Your goal: Pictures aside, print all of the data below exactly as written.
Top of Record extracts
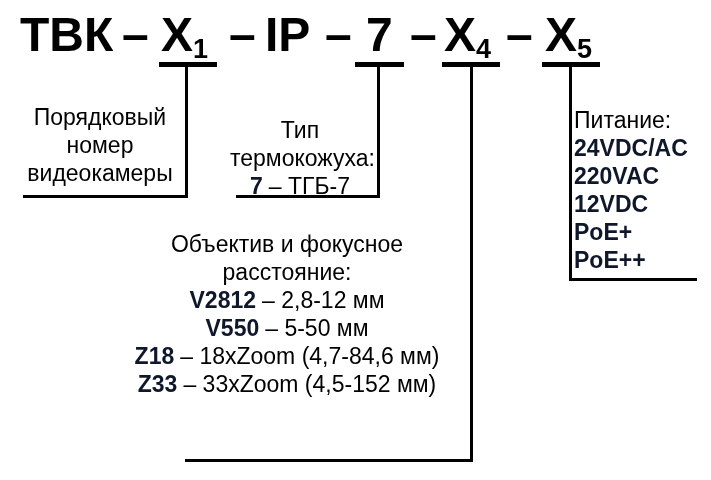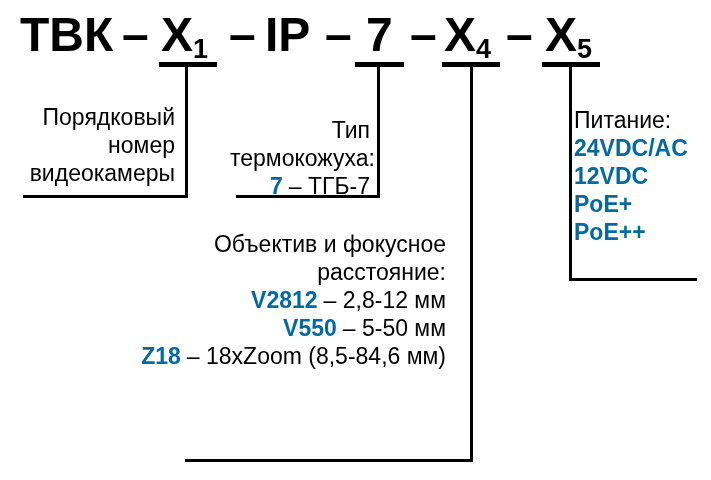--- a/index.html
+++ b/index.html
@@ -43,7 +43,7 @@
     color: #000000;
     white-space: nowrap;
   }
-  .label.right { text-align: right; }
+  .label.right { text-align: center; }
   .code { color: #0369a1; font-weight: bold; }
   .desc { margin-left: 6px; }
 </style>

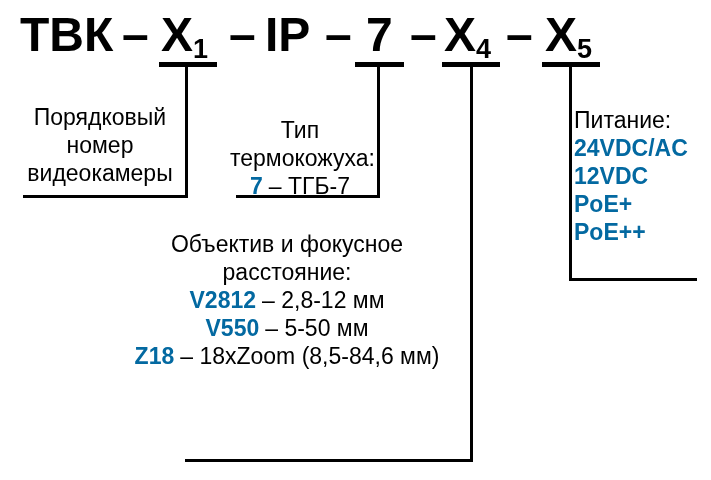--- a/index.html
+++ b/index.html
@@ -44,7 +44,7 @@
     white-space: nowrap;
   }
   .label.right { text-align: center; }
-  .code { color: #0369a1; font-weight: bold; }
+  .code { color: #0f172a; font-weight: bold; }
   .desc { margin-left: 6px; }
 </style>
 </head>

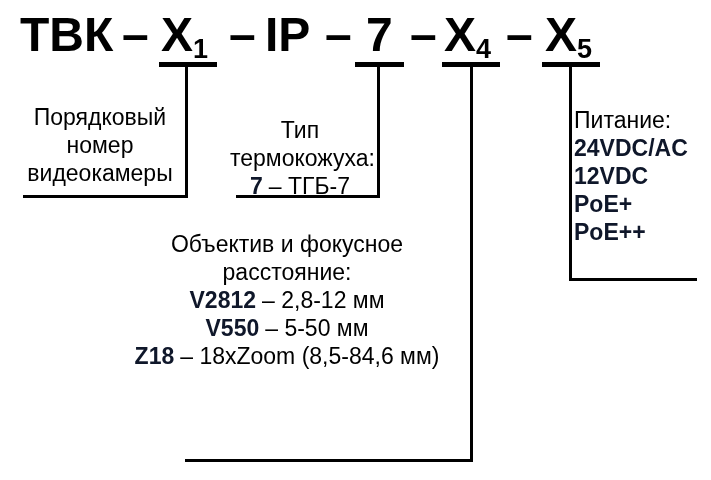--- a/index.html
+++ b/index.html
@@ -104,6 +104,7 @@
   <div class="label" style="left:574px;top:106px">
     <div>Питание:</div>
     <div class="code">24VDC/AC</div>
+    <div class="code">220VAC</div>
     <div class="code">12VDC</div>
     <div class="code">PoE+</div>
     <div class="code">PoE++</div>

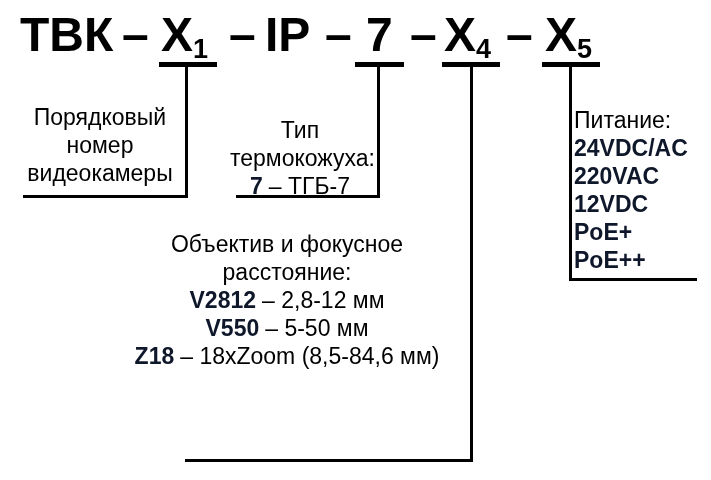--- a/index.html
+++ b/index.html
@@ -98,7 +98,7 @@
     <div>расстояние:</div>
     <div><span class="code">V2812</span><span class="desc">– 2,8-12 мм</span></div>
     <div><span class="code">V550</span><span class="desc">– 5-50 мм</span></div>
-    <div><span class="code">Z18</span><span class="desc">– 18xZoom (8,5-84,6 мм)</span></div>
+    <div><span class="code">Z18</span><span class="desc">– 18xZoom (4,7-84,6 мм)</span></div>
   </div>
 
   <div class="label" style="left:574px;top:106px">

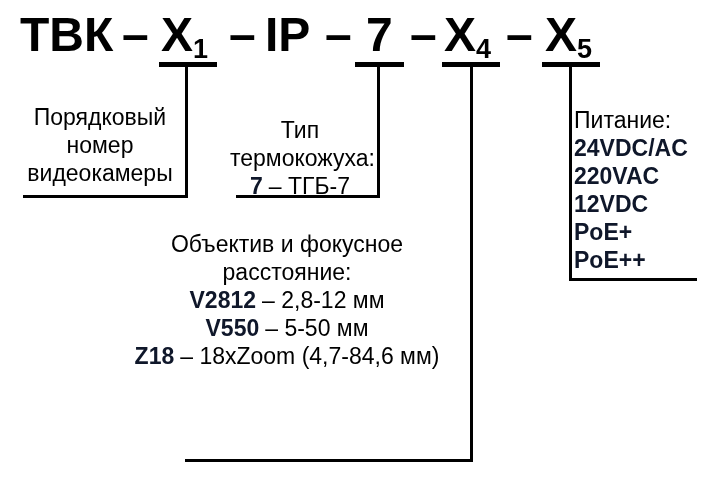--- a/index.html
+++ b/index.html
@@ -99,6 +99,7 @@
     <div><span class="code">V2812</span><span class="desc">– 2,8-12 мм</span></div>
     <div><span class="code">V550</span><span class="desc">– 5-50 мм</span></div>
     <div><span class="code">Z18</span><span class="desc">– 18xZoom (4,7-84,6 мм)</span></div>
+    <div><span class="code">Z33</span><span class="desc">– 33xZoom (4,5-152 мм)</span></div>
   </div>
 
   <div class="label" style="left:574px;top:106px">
Bottom of Record extracts
Task result:
--- a/index.html
+++ b/index.html
@@ -43,7 +43,7 @@
     color: #000000;
     white-space: nowrap;
   }
-  .label.right { text-align: right; }
+  .label.right { text-align: center; }
   .code { color: #0369a1; font-weight: bold; }
   .desc { margin-left: 6px; }
 </style>

--- a/index.html
+++ b/index.html
@@ -44,7 +44,7 @@
     white-space: nowrap;
   }
   .label.right { text-align: center; }
-  .code { color: #0369a1; font-weight: bold; }
+  .code { color: #0f172a; font-weight: bold; }
   .desc { margin-left: 6px; }
 </style>
 </head>

--- a/index.html
+++ b/index.html
@@ -104,6 +104,7 @@
   <div class="label" style="left:574px;top:106px">
     <div>Питание:</div>
     <div class="code">24VDC/AC</div>
+    <div class="code">220VAC</div>
     <div class="code">12VDC</div>
     <div class="code">PoE+</div>
     <div class="code">PoE++</div>

--- a/index.html
+++ b/index.html
@@ -98,7 +98,7 @@
     <div>расстояние:</div>
     <div><span class="code">V2812</span><span class="desc">– 2,8-12 мм</span></div>
     <div><span class="code">V550</span><span class="desc">– 5-50 мм</span></div>
-    <div><span class="code">Z18</span><span class="desc">– 18xZoom (8,5-84,6 мм)</span></div>
+    <div><span class="code">Z18</span><span class="desc">– 18xZoom (4,7-84,6 мм)</span></div>
   </div>
 
   <div class="label" style="left:574px;top:106px">

--- a/index.html
+++ b/index.html
@@ -99,6 +99,7 @@
     <div><span class="code">V2812</span><span class="desc">– 2,8-12 мм</span></div>
     <div><span class="code">V550</span><span class="desc">– 5-50 мм</span></div>
     <div><span class="code">Z18</span><span class="desc">– 18xZoom (4,7-84,6 мм)</span></div>
+    <div><span class="code">Z33</span><span class="desc">– 33xZoom (4,5-152 мм)</span></div>
   </div>
 
   <div class="label" style="left:574px;top:106px">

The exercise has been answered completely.